• **Work task**
Print, in exact form, the lines below from the one containing "order number: 2022-9162 -> 2022-9612" through the one containing "total: 1396.04 -> 1368.20", and omit all others.

• **Task input**
◇ ◇ ◇ ◇ ◇ ◇ ◇
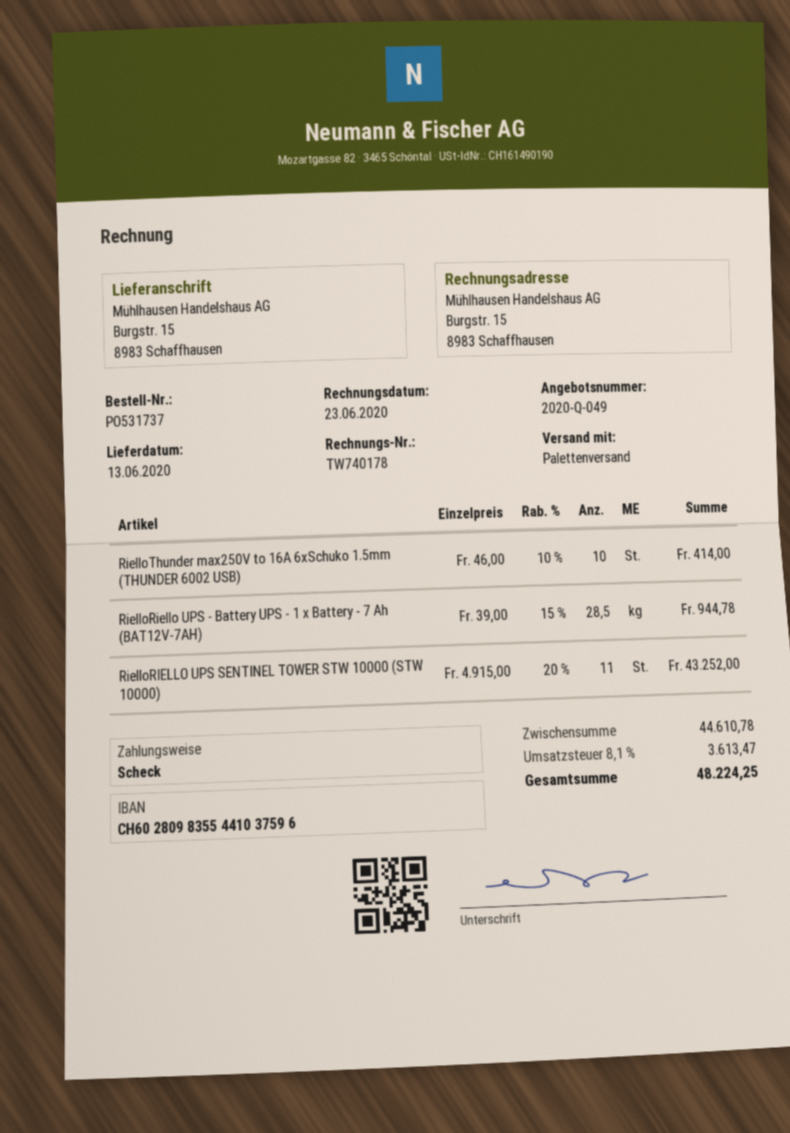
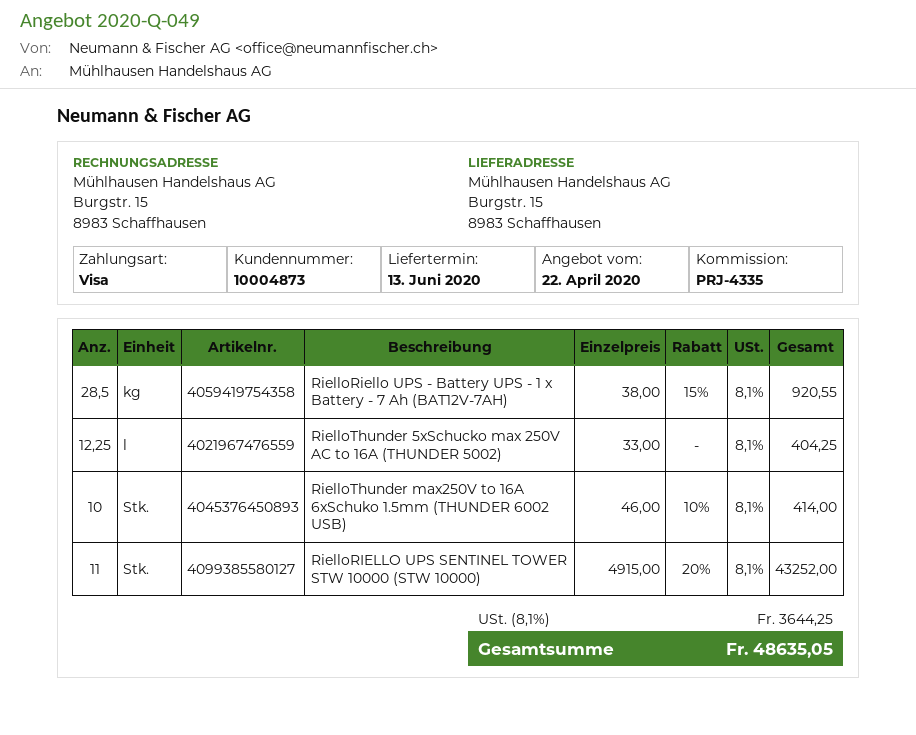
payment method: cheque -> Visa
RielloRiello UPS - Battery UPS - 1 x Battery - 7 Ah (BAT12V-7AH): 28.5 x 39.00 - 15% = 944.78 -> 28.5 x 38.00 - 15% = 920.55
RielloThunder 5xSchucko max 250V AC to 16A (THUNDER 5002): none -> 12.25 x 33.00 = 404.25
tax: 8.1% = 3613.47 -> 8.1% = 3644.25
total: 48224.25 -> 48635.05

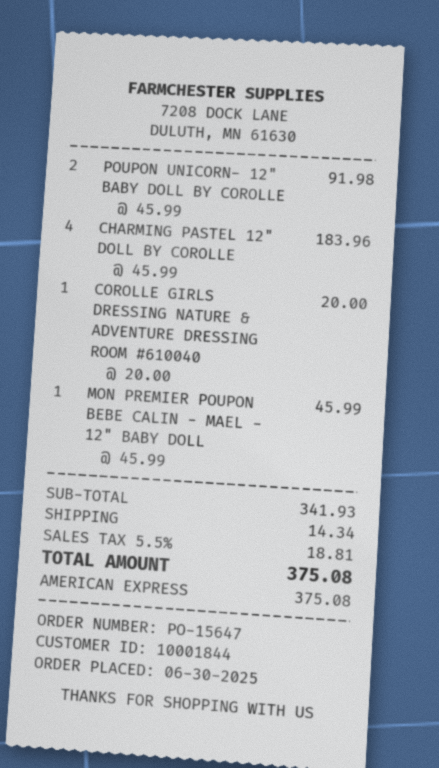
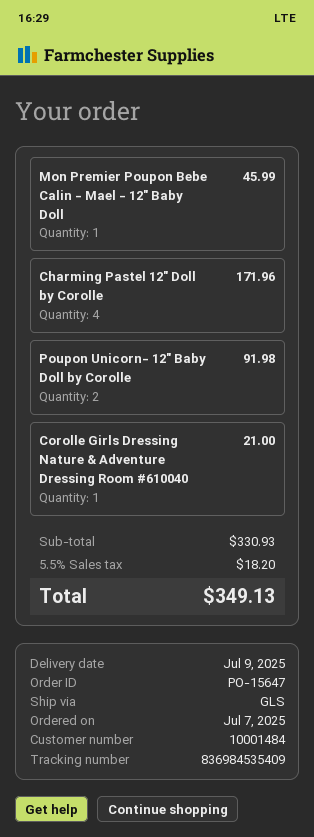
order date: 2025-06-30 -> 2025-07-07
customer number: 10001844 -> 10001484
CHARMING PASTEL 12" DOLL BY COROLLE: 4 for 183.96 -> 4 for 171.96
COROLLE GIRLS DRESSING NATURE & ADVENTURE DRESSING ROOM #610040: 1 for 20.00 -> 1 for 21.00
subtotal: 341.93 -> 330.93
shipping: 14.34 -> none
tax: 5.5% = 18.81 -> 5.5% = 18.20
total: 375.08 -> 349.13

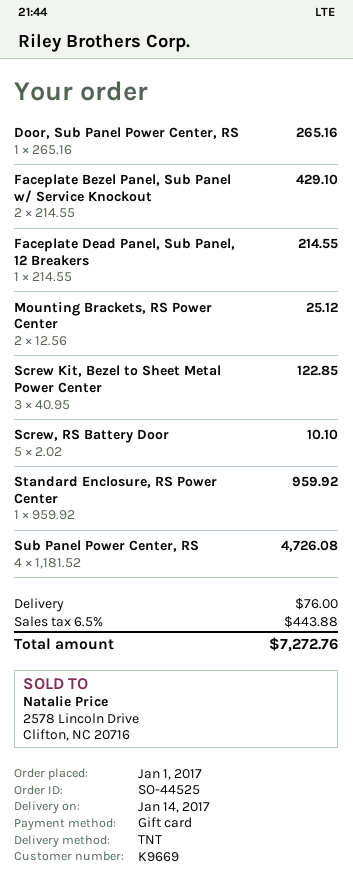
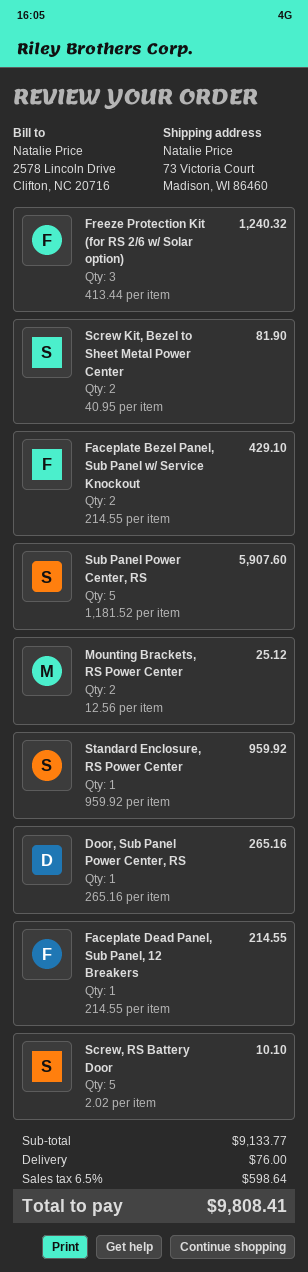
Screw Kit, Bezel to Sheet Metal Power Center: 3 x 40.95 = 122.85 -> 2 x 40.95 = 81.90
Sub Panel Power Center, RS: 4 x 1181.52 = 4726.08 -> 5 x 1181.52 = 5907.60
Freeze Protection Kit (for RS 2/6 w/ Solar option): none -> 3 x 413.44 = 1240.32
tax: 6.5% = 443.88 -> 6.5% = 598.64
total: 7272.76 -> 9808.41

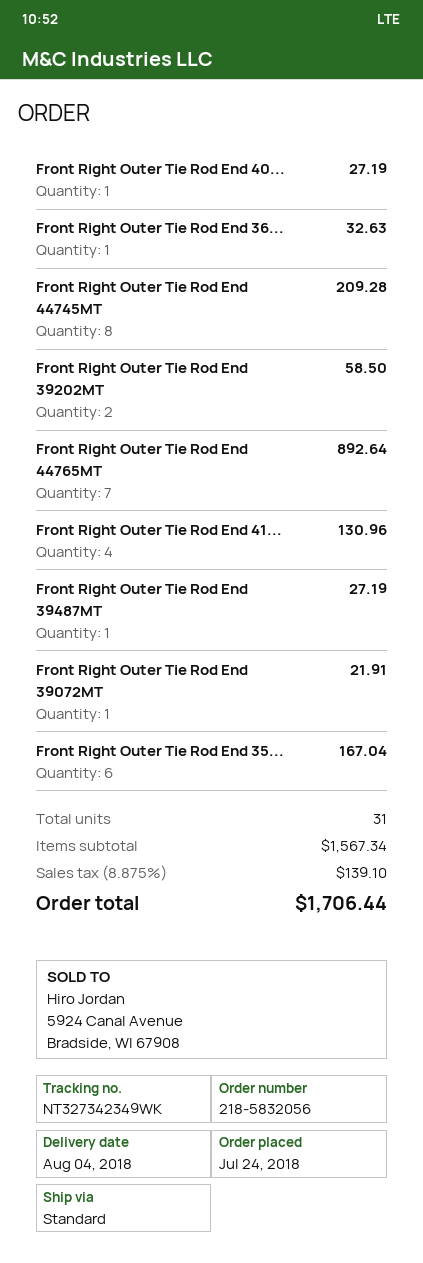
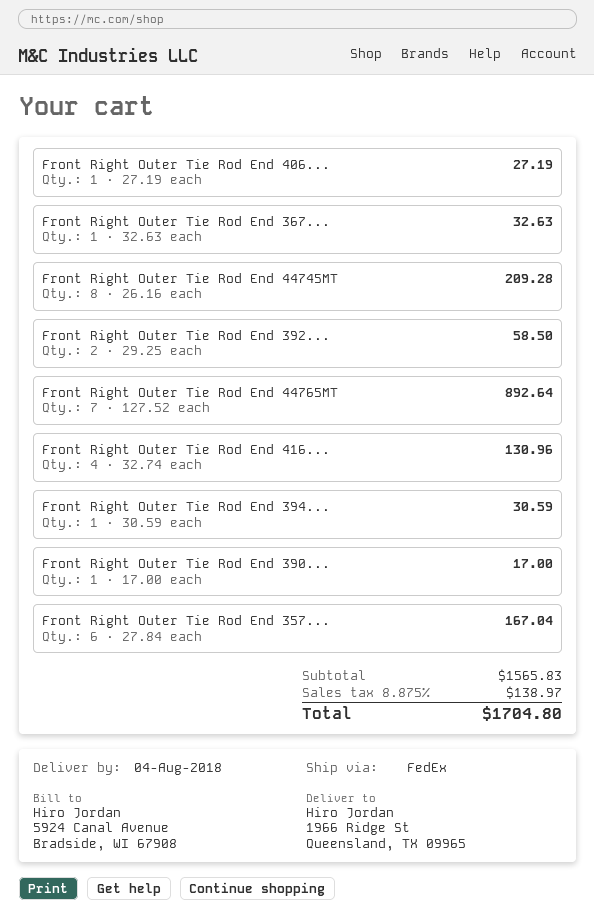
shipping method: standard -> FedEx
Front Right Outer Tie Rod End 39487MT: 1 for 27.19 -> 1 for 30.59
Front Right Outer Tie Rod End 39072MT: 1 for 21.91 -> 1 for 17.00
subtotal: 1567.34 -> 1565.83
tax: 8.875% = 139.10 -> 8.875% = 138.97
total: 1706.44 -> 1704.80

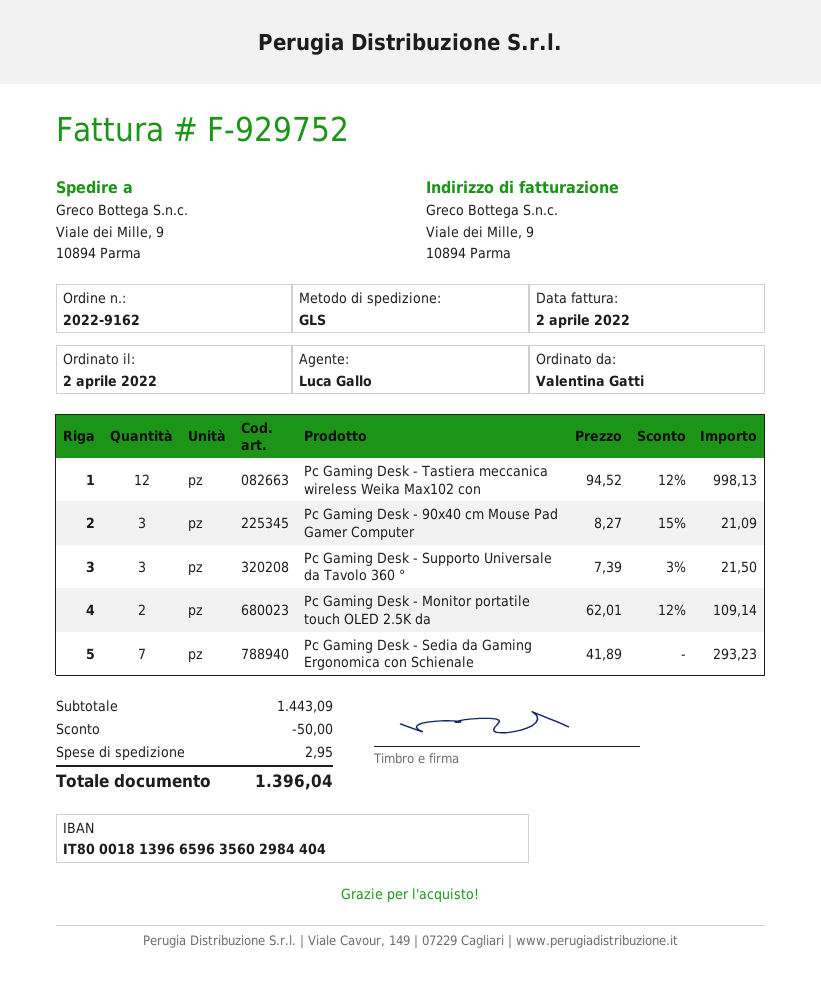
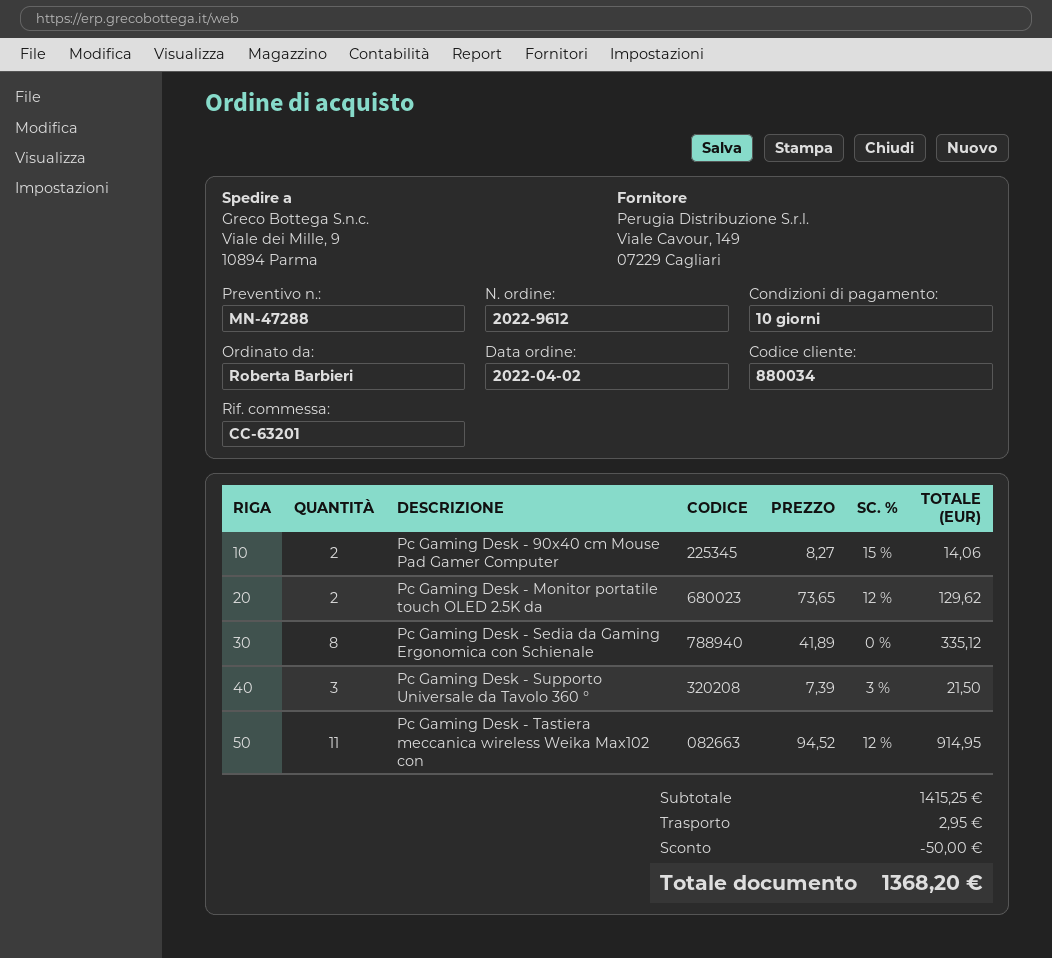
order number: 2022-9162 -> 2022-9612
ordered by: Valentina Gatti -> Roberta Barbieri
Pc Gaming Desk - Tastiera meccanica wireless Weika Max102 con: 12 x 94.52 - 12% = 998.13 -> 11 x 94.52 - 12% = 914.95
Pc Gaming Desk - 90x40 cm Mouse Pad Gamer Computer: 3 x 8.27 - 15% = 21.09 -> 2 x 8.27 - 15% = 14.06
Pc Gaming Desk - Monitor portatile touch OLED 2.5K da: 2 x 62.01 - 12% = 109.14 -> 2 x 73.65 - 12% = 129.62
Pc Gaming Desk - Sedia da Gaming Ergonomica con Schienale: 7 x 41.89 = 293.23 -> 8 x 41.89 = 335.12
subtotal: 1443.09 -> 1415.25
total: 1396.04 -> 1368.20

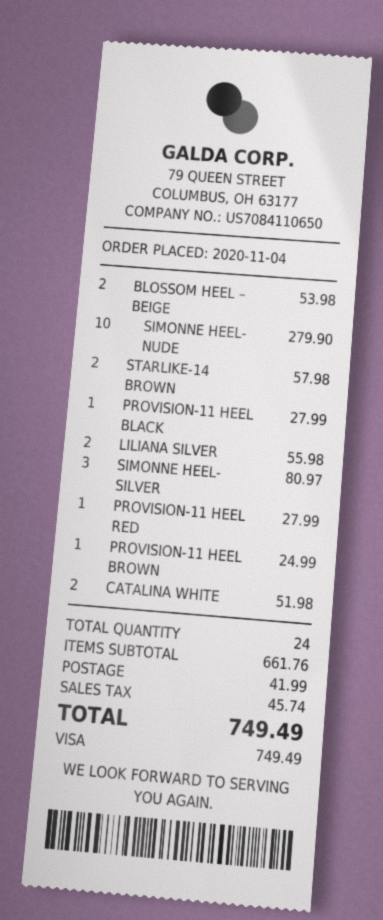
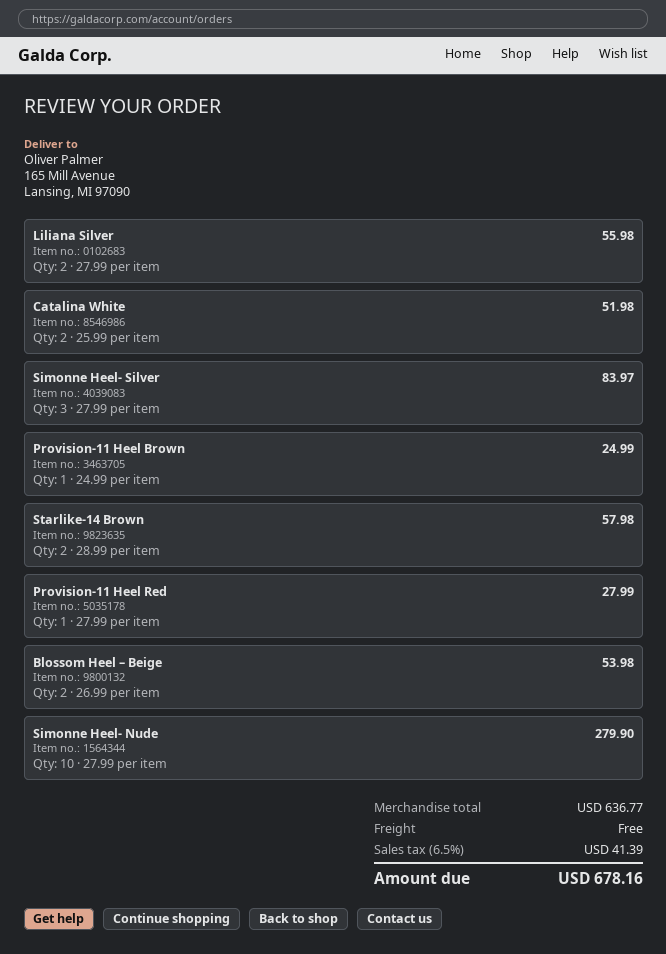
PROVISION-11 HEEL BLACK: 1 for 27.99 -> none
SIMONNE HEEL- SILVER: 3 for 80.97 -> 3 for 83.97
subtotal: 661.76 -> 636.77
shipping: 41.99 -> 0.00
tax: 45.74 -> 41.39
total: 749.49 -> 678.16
◇ ◇ ◇ ◇ ◇ ◇ ◇
• **Task solution**
order number: 2022-9162 -> 2022-9612
ordered by: Valentina Gatti -> Roberta Barbieri
Pc Gaming Desk - Tastiera meccanica wireless Weika Max102 con: 12 x 94.52 - 12% = 998.13 -> 11 x 94.52 - 12% = 914.95
Pc Gaming Desk - 90x40 cm Mouse Pad Gamer Computer: 3 x 8.27 - 15% = 21.09 -> 2 x 8.27 - 15% = 14.06
Pc Gaming Desk - Monitor portatile touch OLED 2.5K da: 2 x 62.01 - 12% = 109.14 -> 2 x 73.65 - 12% = 129.62
Pc Gaming Desk - Sedia da Gaming Ergonomica con Schienale: 7 x 41.89 = 293.23 -> 8 x 41.89 = 335.12
subtotal: 1443.09 -> 1415.25
total: 1396.04 -> 1368.20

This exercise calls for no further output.